L’Oréal is “ready to consider discussions with the Armani group as set out in Mr Armani’s will”, which envisages an initial 15% stake, according to the cosmetics group’s CEO, Nicolas Hieronimus.

Nicolas Hieronimus – L’Oreal

On Sunday, L’Oréal announced the biggest acquisition in its history: the €4 billion purchase of the luxury group Kering‘s beauty division.

“The acquisition of Kering’s beauty business does not change our intention to support the Armani group, nor does it affect our financial capacity,” Nicolas Hieronimus confirms in an interview with Le Figaro.

On Tuesday, after the close of trading, the group will present its third-quarter sales, expected to show an increase of 1.5% to €10.4 billion, according to a Bloomberg consensus of analysts.

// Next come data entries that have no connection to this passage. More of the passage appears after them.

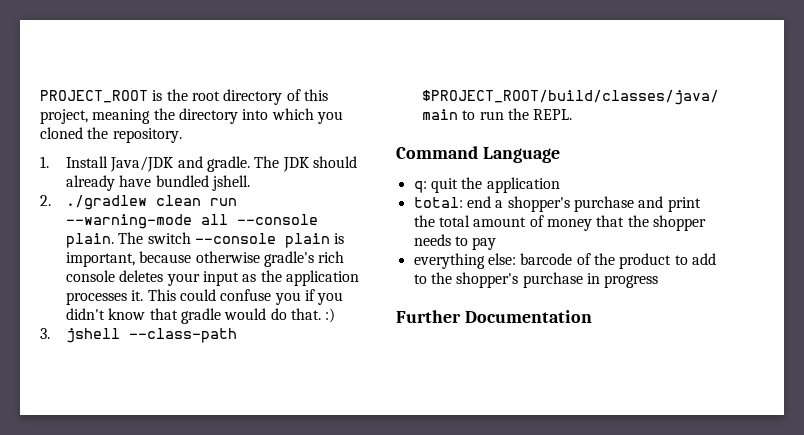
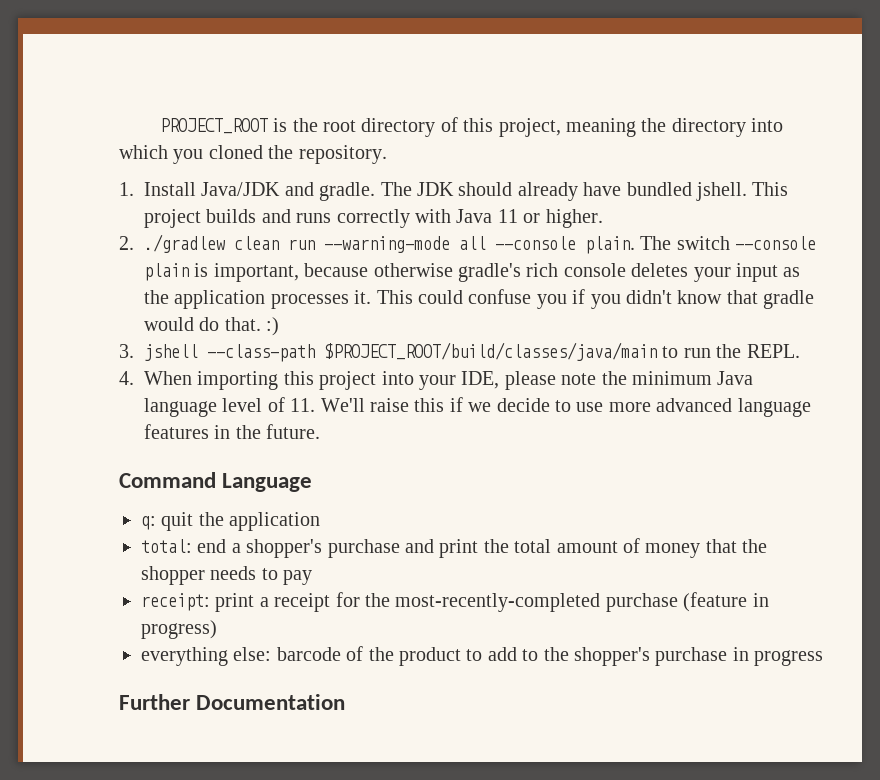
(250, 183) none -> [752,182,789,196] [144,209,603,228] This project builds and runs correctly with Java 11 or higher.
(573, 114) none -> [119,371,754,390] [144,397,811,417] [144,424,321,439] // 4. When importing this project into your IDE, please note the minimum Java language level of 11. We'll raise this if we decide to use more advanced language features in the future.
(497, 243) none -> [141,592,769,612] [141,620,217,639] // receipt: print a receipt for the most-recently-completed purchase (feature in progress)

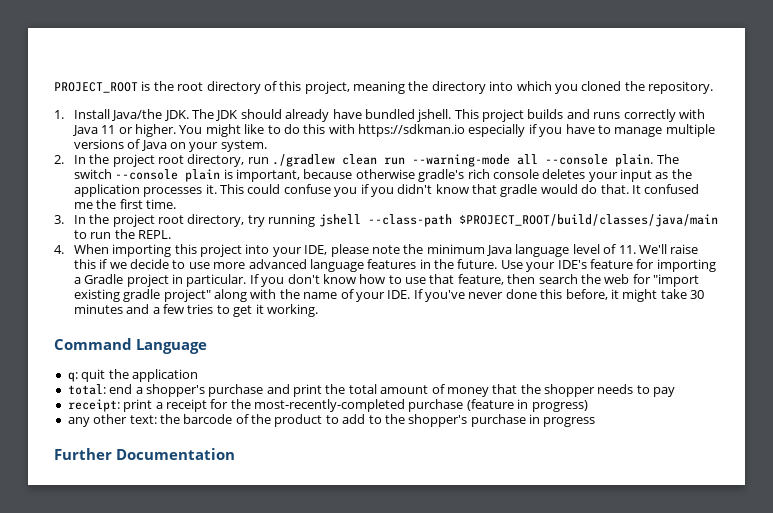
[201,182,376,201] Java/JDK and gradle. -> [111,109,189,121] Java/the JDK.
[119,236,134,250] // 2. -> [179,124,715,137] [73,139,267,152] [54,154,269,167] You might like to do this with https://sdkman.io especially if you have to manage multiple versions of Java on your system. // 2. In the project root directory, run
[266,317,280,336] [119,344,134,358] :) // 3. -> [631,184,700,194] [73,199,177,209] [54,214,316,227] It confused me the first time. // 3. In the project root directory, try running
(321, 431) none -> [500,259,716,272] [73,274,700,287] [73,289,705,302] [73,304,318,317] Use your IDE's feature for importing a Gradle project in particular. If you don't know how to use that feature, then search the web for "import existing gradle project" along with the name of your IDE. If you've never done this before, it might take 30 minutes and a few tries to get it working.
[141,647,272,666] everything else: -> [67,414,180,427] any other text: the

The CEO also sent a message to the Armani group, assuring the group that “this partnership with Kering strengthens L’Oréal Luxe across the beauty ecosystem and will also benefit Armani. As with each of our brands, a dedicated team will continue to manage Armani.” L’Oréal holds the Armani beauty licence, whose sales total €1 billion.

Giorgio Armani, who died on 4 September, asked his heirs to sell “a 15% stake” to a fashion giant such as LVMH, L’Oréal or EssilorLuxottica “between 12 and 18 months after the will is opened”.

The selected shareholder will then have the opportunity to take control of the group, one of the last remaining independent players in luxury, by acquiring between 30% and 54.9% of the remaining capital. If this sale – planned for three to five years after the will is opened – does not take place, the designer requested in his will that his company be listed on the stock exchange.

“It is not our role to be a fashion operator, and that has not prevented us from taking a minority stake of around 10% in Jacquemus,” notes Nicolas Hieronimus. “We could make this investment in Armani on our own or with a partner,” he adds. “I want Armani fashion to grow and its style to evolve, under the leadership of its new CEO, Giuseppe Marsocci, whom I know well.”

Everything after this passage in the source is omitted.